Il principio d’astrazione in musica è ozioso. Si tratta di riuscire a formalizzare semmai, di dare forma geometrica ed incrementale ad un materiale sfuggente, liquido e trasparente. La composizione è organizzazione di cento flussi sonori che ci attraversano, che rendono il nostro mondo quello che è, sempre differente ed inafferrabile.

Il perseguimento di una trance elusiva, al di fuori delle tradizioni estatiche ed alla ricerca di un impianto utile, è lo scopo di Bill Laswell.
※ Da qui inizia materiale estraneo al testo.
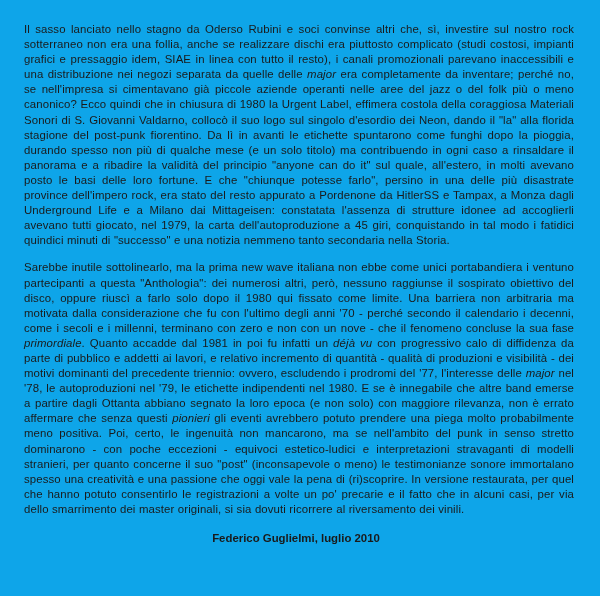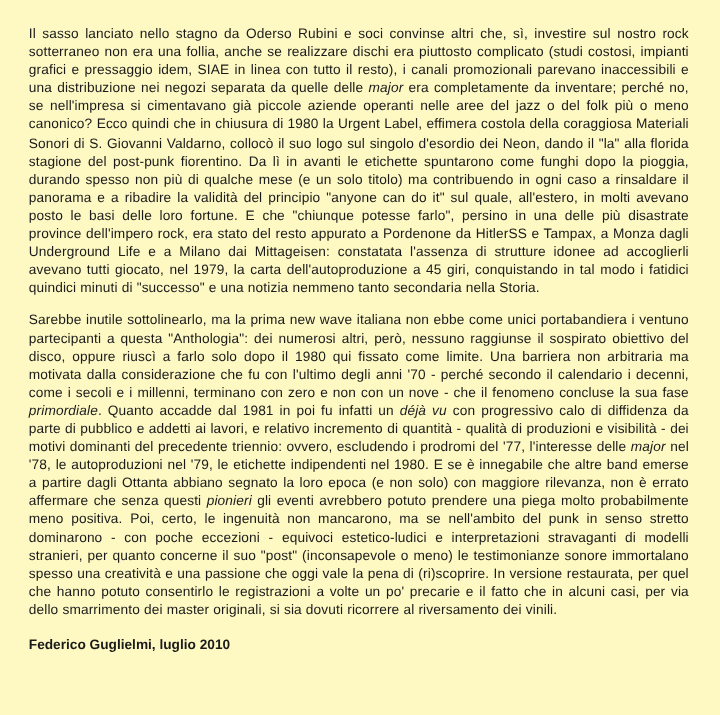"Il sasso lanciato nello stagno" .page { background: #fef9c3 -> #0ea5e9 }
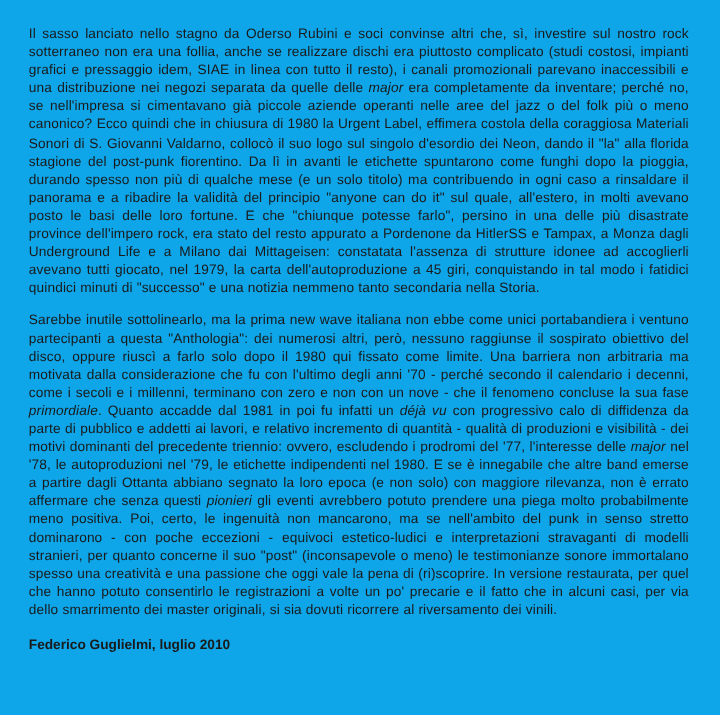"Federico Guglielmi, luglio 2010" .signature { text-align: left -> center }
Il Jazz, certo, estasi ecumenica per i giovani dropout d’America, ma il ritmo multidimensionale del paese Tamilo, pure, e chitarre distorte qualche volta, qualunque cosa sia necessaria per la giusta atmosfera.

Certo, Carlos Castaneda immaginava una presa di consapevolezza della realtà del mondo, anche Aldous Huxley e Albert Hofmann percepivano tessiture e filigrane aliene e sentivano la trama acustica in un modo alterato, ma dobbiamo renderci conto che in fondo è lo stesso per ciascuno di noi. Cogliere un frammento del paesaggio sonoro reale porta alla disintegrazione dei nostri giudizi e preconcetti, finchè non crediamo più alla “composizione”.

Laswell invece ama lo studio di registrazione, la stratificazione multidimensionale di mille particelle acustiche. Il suo apprendistato è esemplare: nella Manhattan di fine secolo ha assistito e contribuito ad opere importanti, il cui senso storico ha mutato progressivamente l’intero nostro modo di ascoltare. Poi, ha costruito altre mille dischi: cominciate da qui.